ABOUT THIS TASK
Leave out every picture, then transcribe the rest of the listing exactly.

EXERCISE INPUT: Begin

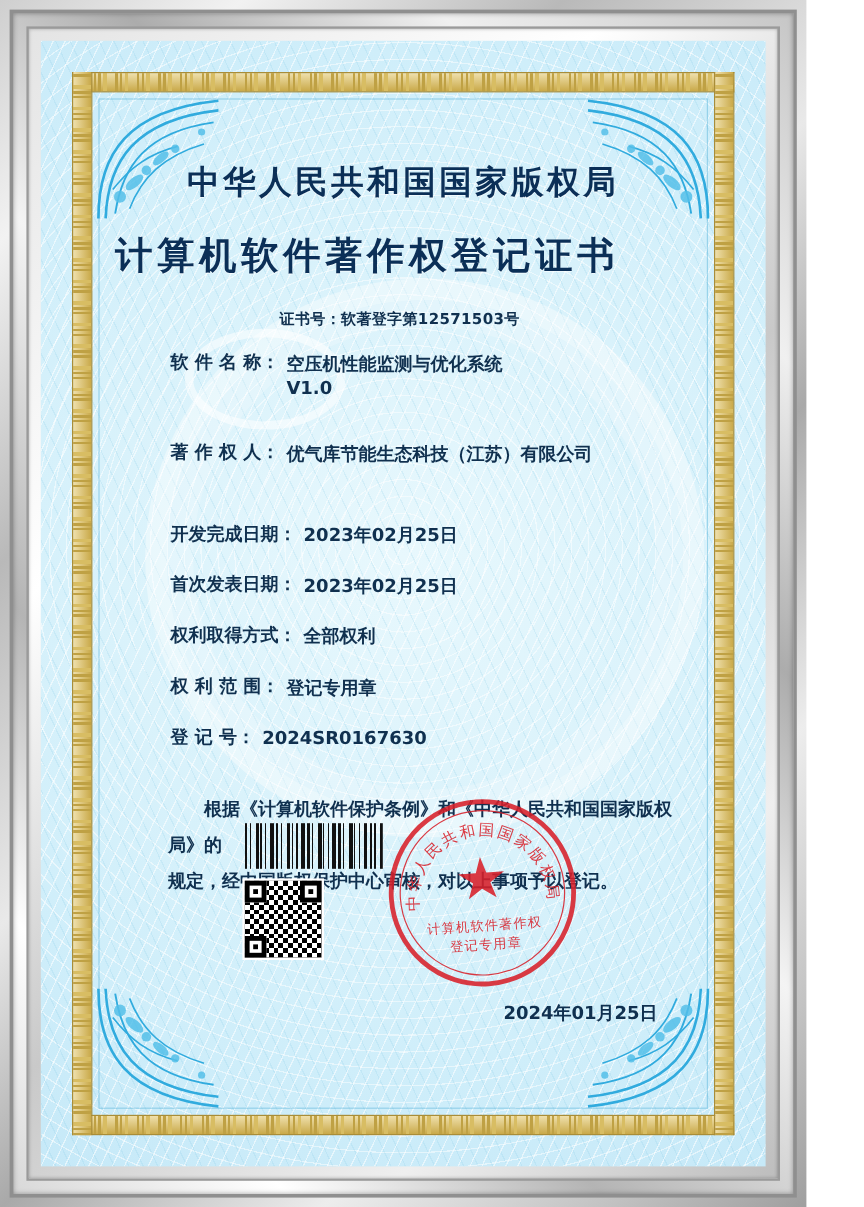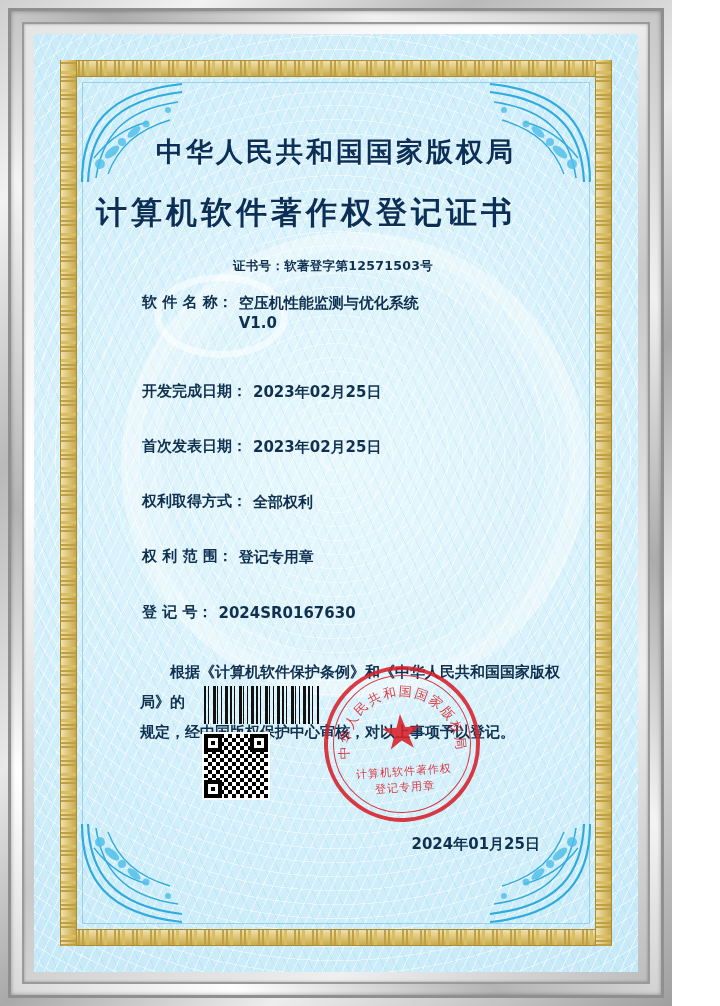--- a/index.html
+++ b/index.html
@@ -437,6 +437,10 @@
 V1.0</span>
       </div>
 
+      <div class="field f-soft">
+        <span class="label">著 作 权 人：</span>
+        <span class="value">优气库节能生态科技（江苏）有限公司</span>
+      </div>
 
       <div class="field" style="margin-top:48px;">
         <span class="label">开发完成日期：</span>

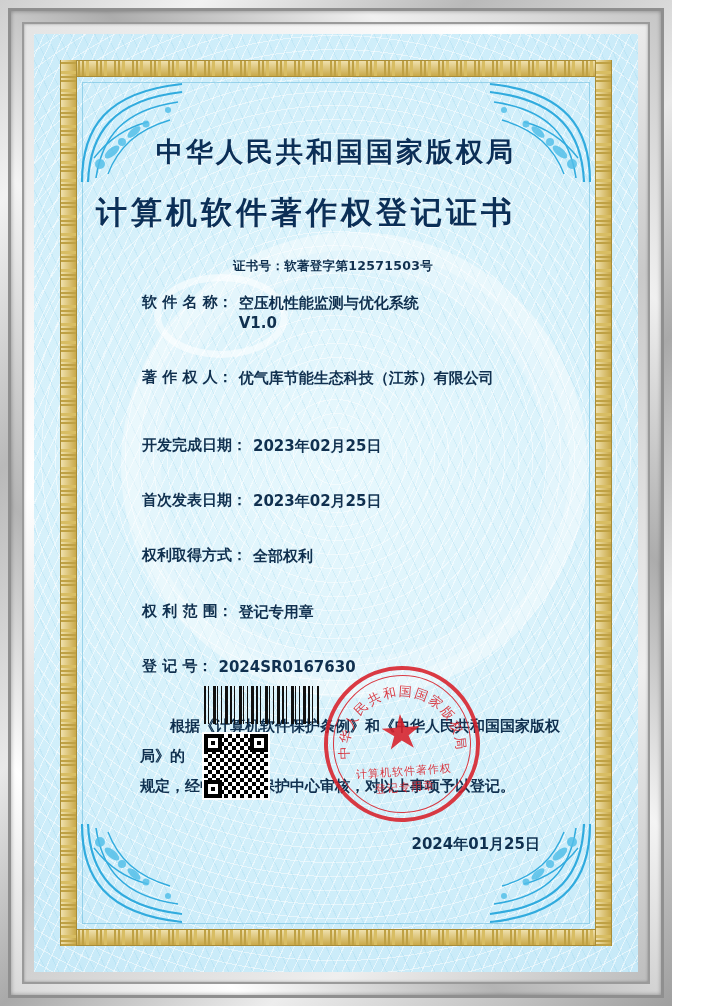--- a/index.html
+++ b/index.html
@@ -190,7 +190,7 @@
   .field {
     display: flex;
     align-items: flex-start;
-    margin-top: 35px;
+    margin-top: 22px;
     padding-left: 46px;
     font-size: 15px;
     color: #10304f;

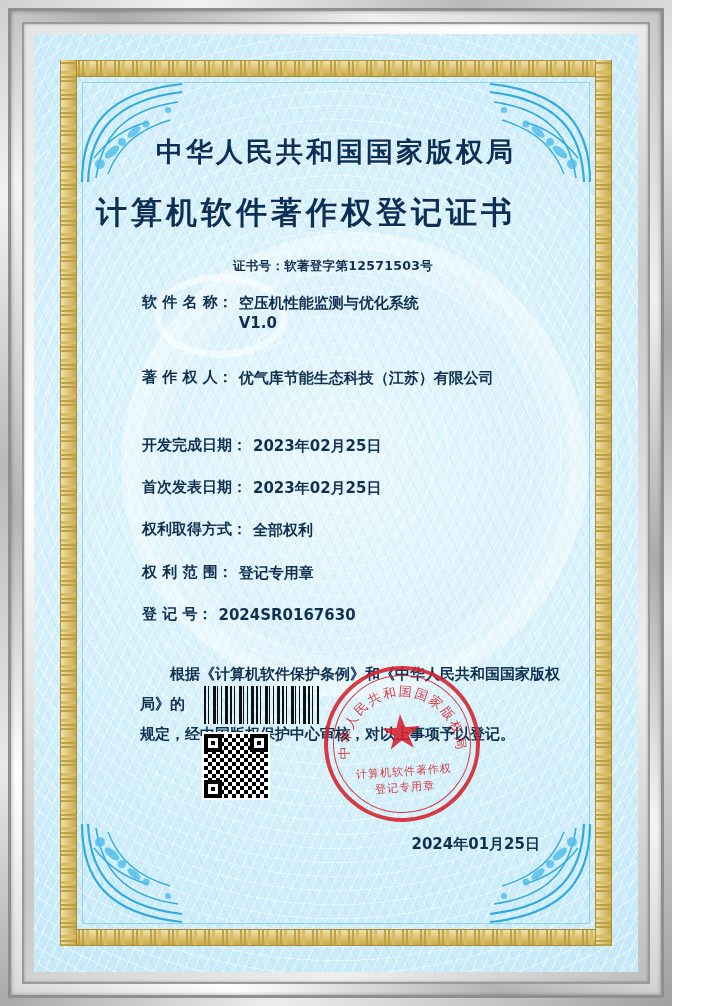--- a/index.html
+++ b/index.html
@@ -320,7 +320,7 @@
 
   .issue-date {
     position: absolute;
-    right: 36px;
+    right: 28px;
     bottom: 56px;
     font-family: "DejaVu Sans", "Liberation Sans", sans-serif;
     font-size: 15px;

EXERCISE INPUT: End

ANSWER SECTION
--- a/index.html
+++ b/index.html
@@ -437,6 +437,10 @@
 V1.0</span>
       </div>
 
+      <div class="field f-soft">
+        <span class="label">著 作 权 人：</span>
+        <span class="value">优气库节能生态科技（江苏）有限公司</span>
+      </div>
 
       <div class="field" style="margin-top:48px;">
         <span class="label">开发完成日期：</span>

--- a/index.html
+++ b/index.html
@@ -190,7 +190,7 @@
   .field {
     display: flex;
     align-items: flex-start;
-    margin-top: 35px;
+    margin-top: 22px;
     padding-left: 46px;
     font-size: 15px;
     color: #10304f;

--- a/index.html
+++ b/index.html
@@ -320,7 +320,7 @@
 
   .issue-date {
     position: absolute;
-    right: 36px;
+    right: 28px;
     bottom: 56px;
     font-family: "DejaVu Sans", "Liberation Sans", sans-serif;
     font-size: 15px;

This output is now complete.